#### [Problem to work on]
The response must be made up of the lines in the entries below that contain "integrations".

#### [Records shown]
§

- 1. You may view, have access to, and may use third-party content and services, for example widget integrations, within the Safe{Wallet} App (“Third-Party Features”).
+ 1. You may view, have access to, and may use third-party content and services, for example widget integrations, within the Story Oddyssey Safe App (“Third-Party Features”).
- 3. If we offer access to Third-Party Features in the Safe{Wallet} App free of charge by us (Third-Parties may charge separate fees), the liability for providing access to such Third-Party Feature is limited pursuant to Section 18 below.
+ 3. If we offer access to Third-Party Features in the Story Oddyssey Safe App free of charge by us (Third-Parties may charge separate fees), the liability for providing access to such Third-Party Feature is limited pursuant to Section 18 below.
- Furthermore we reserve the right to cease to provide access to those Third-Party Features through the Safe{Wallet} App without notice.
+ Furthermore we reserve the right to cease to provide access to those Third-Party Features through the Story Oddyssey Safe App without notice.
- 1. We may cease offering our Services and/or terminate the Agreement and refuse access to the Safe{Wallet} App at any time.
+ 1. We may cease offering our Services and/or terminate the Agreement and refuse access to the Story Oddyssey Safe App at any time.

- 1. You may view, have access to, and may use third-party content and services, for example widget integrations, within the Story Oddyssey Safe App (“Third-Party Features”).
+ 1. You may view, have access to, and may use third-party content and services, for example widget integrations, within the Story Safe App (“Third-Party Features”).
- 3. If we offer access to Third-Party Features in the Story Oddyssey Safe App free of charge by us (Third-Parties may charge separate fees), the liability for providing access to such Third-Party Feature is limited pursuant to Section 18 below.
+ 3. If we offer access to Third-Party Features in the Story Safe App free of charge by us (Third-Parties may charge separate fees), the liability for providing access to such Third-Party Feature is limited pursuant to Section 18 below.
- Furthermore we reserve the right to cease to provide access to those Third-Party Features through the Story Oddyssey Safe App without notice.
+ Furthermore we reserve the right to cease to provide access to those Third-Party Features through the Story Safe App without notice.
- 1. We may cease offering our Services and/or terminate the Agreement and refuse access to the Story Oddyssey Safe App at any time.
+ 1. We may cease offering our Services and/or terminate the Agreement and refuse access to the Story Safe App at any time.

§

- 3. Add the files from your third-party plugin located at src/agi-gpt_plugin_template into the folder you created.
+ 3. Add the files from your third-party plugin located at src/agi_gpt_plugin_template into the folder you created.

§

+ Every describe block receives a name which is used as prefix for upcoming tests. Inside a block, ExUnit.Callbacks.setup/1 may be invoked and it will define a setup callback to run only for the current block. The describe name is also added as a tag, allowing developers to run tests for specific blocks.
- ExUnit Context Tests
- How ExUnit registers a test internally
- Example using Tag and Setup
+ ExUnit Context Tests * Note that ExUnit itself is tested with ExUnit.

§

#### [Exercise response]
- 1. You may view, have access to, and may use third-party content and services, for example widget integrations, within the Safe{Wallet} App (“Third-Party Features”).
+ 1. You may view, have access to, and may use third-party content and services, for example widget integrations, within the Story Oddyssey Safe App (“Third-Party Features”).
- 1. You may view, have access to, and may use third-party content and services, for example widget integrations, within the Story Oddyssey Safe App (“Third-Party Features”).
+ 1. You may view, have access to, and may use third-party content and services, for example widget integrations, within the Story Safe App (“Third-Party Features”).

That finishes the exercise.